In the winter of 1986, my family was in a bit of a transitional period. We were in the middle of a move from Riverside, California (just east of L.A.) to the desert about a half hour north. We had managed to sell our old house before our new house was finished being built, so for a few months we stayed with my Grandmother, who also lived in Riverside. There were a lot of things going through my twelve year old mind that winter: having to move away from my friends, trying to make new friends at a new school – the usual concerns any kid would have when they move. There was one thing in particular, though, that crept into my head every night during those months at my Grandma’s house, and kept me absolutely petrified.
Richard Ramirez was a brutal serial killer who terrorized the residents of the greater Los Angeles area for months in 1985. The majority of his crimes were break-ins or “home invasion” style crimes. In many cases, he killed his victims in their bedrooms, some while they were still asleep.
Since my parents and I were in an already occupied house, sleeping arrangements were a little different, especially for me. My parents got the spare bedroom, while I got to “camp out” in the formal living room. For the sake of practicality, my little air mattress was placed on the far side of the room – under the large picture window.
By that winter at my grandmother’s, Richard Ramirez had already been captured. That was of little consolation, though, as I lay nightly under the large picture window in the living room of a house that had already been burglarized once. Ramirez terrified me. Would tonight be the night he escaped custody and broke into my Grandma’s house? It may sound silly now, but to a scared twelve year old that was perfectly plausible.
By this time I had already begun a steady diet of horror books and film, and they were scary in their own right, but this was different. This was tangible – a real, deep down fear of something quite real that could (theoretically) actually happen. This wasn’t a burnt-faced boogeyman who haunted people’s dreams like Freddy Krueger, or a hockey mask-wearing slasher with a machete who killed campers like Jason Voorhees. This was a real person, who really did kill people with a machete, in real life. It was fear on a whole new level.

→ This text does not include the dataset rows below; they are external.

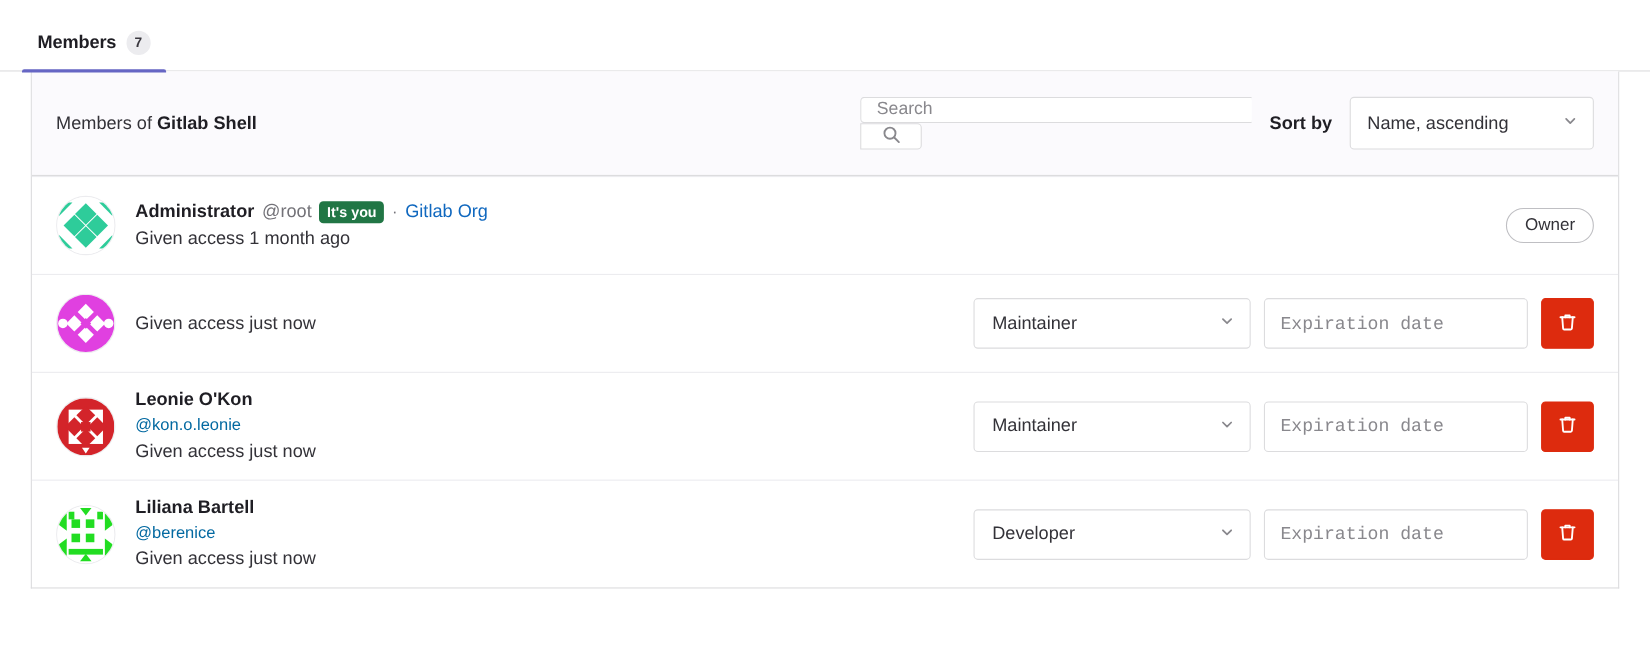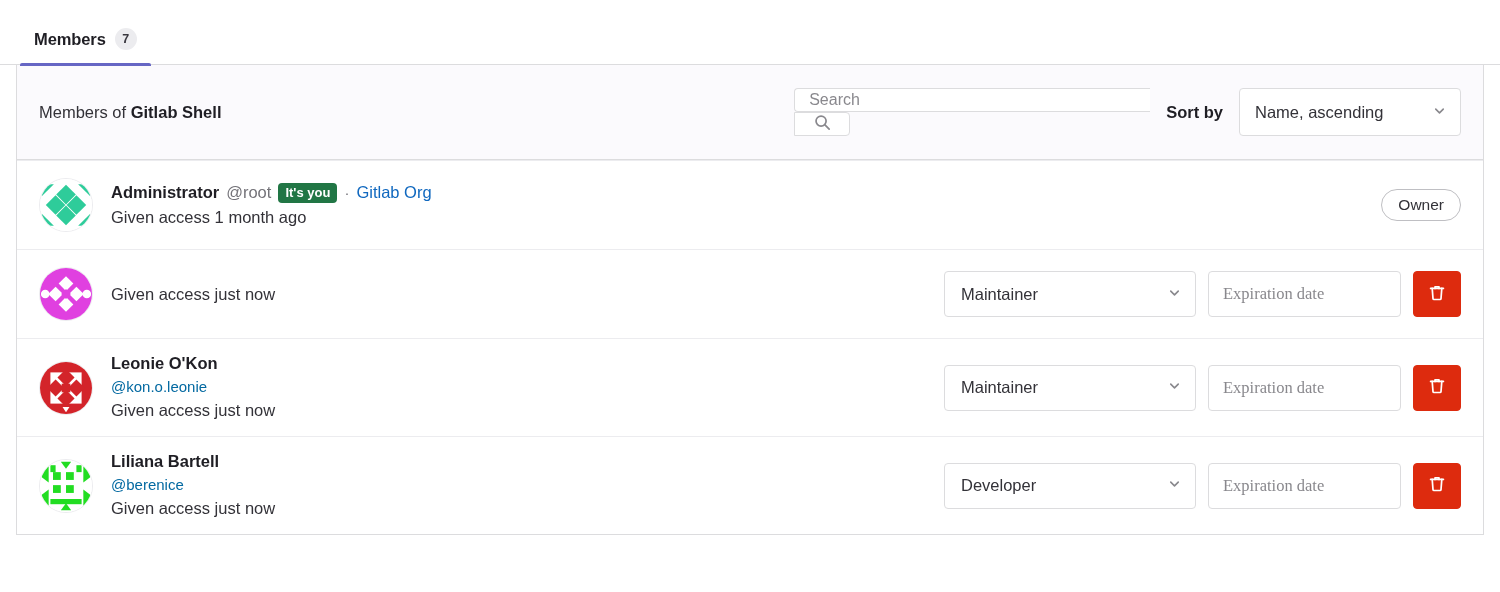--- a/index.html
+++ b/index.html
@@ -61,7 +61,7 @@
 
   
   .card {
-    margin: 0 16px;
+    margin: 0 28px;
     background: #fff;
     border-left: 1px solid #dcdcde;
     border-right: 1px solid #dcdcde;

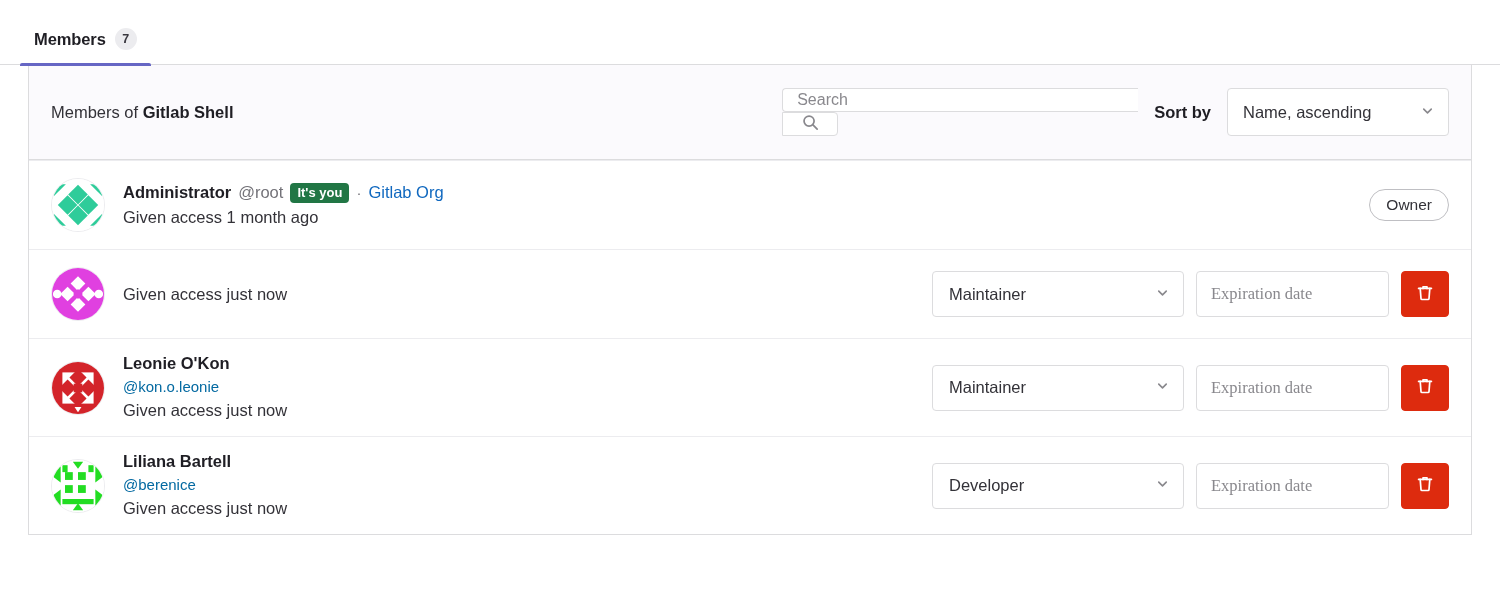--- a/index.html
+++ b/index.html
@@ -226,14 +226,14 @@
     cursor: pointer;
   }
   .exp-input {
-    width: 193px;
+    width: 240px;
     height: 46px;
     border: 1px solid #dcdcde;
     border-radius: 4px;
     background: #fff;
     padding: 0 14px;
     font-size: 16.5px;
-    font-family: Liberation Serif, serif;
+    font-family: Liberation Mono, monospace;
     color: #15803d;
     outline: none;
   }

I still love horror stories and always will – the monsters, the zombies, the slashers, etc. But nothing ever seemed quite as scary after that winter sleeping under the window, wondering if I would be the Night Stalker’s next victim.
I bring all this up for a couple of reasons. Since that winter, I’ve always had an admittedly morbid fascination with serial killers. What could possibly be wrong with their brains to make them do the horrible things they do? Some acted out of pure impulse, while others were extremely careful and calculating. When I think of what could really scare someone, put the fear of god in them, that’s what I think of. Not monsters or demons or vampires, but another living, breathing human being who is perfectly capable of taking a life, and you never know who will be next. It could be anyone. It could be you.
I just finished reading a relatively old book (1989), The Girl Next Door, by Jack Ketchum. The book tells the story of a teenage girl in 1950’s rural America who is abused, tortured, and eventually killed by the relatives she is sent to live with following the death of her parents. It’s a work of fiction, but the horrifying part is that it’s loosely based on a true story. Ketchum makes up the methods of torture and adds fictional characters for the sake of adding context and drama to the story, but it really happened. That’s what makes it truly scary.
One of the most unsettling and disturbing movies that doesn’t always get talked about is Henry: Portrait of a Serial Killer (1986). It’s loosely based on real-life serial killer Henry Lee Lucas. The unflinching depiction of violence, especially one scene in particular of a family being murdered and Henry and his partner Otis watching the videotaped recording of the killings over and over on their couch later, is downright chilling. That scares me more than any made up monster.
It relates a bit to what Stephen King has said in some of his many interviews regarding the pressure he feels with his latest novel, Doctor Sleep, the sequel to The Shining. To paraphrase, he said that he understands that many of his fans were kids when they read The Shining, and it’s a lot easier to scare a kid than an adult. As I’m finishing up my latest rough draft, I find myself grappling with the same thing – is it going to scare people?
It’s a thriller/mystery/detective story about serial killers with a bit of a ‘meta’ edge to it. There is talk of serial killers past in the book, and my killers want nothing more than to instill fear in everyone in the city as they increase their body count. I think it’s a pretty damn scary concept; now I just have to revise and edit to try and make sure it scares people as bad as I was, lying under that window in January of 1986.
I want you to tell me what scares you. In a great bit of irony, as I let this story I’m finishing sit and “breathe” a bit, so to speak, I have another project to go back to – one that involves monsters and the supernatural. So I want to hear the scariest stories you know, real life or otherwise. Be they books, movies, creepy pasta (do any of you read that stuff?), urban legends, ghost stories you heard around the campfire…what makes you afraid to turn out the lights?